If the given system is not first order in t it is converted to one (see the help page pdsolve/numeric).
Initial conditions of the form u(x,t0)=g(x) and boundary conditions must be given on two lines x=a and x=b.
The problems handled are thus time-based, i.e. the algorithm starts with t=t0 and u(x,t) = g(x) and then will work its way from there to any given t and along the way making sure that the boundary conditions are satisfied.

Your problem is not formulated that way. You have conditions given on the rectangle given by the lines x=0, x=L, z=0, z=h.

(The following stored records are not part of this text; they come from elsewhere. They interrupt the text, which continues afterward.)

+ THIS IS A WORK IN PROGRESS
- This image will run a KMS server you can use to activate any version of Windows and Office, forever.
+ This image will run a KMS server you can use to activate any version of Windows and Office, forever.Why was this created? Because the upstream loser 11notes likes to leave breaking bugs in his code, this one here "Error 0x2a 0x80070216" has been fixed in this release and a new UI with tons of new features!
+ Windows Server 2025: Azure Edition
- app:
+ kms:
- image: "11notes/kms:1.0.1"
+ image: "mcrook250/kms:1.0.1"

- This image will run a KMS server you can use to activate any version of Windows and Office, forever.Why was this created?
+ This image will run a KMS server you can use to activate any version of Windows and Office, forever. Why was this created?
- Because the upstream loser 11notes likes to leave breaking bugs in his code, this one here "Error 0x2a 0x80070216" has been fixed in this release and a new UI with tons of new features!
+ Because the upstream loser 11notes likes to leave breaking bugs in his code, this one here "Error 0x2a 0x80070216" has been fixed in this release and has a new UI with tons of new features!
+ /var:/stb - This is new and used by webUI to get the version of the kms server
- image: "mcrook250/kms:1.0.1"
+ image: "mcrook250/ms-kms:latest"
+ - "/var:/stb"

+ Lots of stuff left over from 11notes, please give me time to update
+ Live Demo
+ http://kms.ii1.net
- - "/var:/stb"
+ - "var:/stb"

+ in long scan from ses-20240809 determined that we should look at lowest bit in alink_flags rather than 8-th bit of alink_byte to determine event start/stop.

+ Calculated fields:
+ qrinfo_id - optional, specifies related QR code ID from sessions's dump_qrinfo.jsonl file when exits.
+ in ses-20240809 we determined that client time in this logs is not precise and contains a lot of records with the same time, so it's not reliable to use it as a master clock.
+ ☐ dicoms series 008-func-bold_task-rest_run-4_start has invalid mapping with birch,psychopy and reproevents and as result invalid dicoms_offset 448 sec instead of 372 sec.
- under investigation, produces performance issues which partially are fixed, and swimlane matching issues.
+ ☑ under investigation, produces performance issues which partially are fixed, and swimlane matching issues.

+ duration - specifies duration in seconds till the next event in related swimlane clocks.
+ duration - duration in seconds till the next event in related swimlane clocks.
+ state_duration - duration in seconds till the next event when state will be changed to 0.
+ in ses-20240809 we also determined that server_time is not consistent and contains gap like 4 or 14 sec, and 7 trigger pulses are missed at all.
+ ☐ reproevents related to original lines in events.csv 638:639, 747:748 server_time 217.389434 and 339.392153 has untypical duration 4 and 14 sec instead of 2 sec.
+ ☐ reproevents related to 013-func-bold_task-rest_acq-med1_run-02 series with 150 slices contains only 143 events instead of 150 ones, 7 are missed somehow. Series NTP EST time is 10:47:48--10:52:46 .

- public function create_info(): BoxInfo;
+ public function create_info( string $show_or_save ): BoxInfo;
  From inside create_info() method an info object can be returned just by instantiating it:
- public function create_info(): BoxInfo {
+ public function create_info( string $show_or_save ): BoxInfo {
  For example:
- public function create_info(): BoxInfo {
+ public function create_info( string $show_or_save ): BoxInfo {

Your system could be rewritten (by pdsolve itself) as a system of the form given above if x is considered time, but then you cannot impose conditions on both of the lines x=0 and x=L. You must choose one of them, say x=0.  Furthermore since your system is second order in x (time) in both p1,p3, and Phi you must give initial conditions on the time derivatives too for x = 0.
A one dimensional analogue of the difference between your pde-bvp problem and the time based problem described here is the difference between a bvp problem for an ode and an initial value problem for the same ode.

### To make my comment clearer let me try doing what I said, i.e. consider x time and use z as the space variable. Notice my change of pd3. You probably meant one of the two occurrences of diff(Phi(x,z),x,x) to be diff(Phi(x,z),z,z). (If you meant what you wrote you must remove one of the boundary conditions for Phi).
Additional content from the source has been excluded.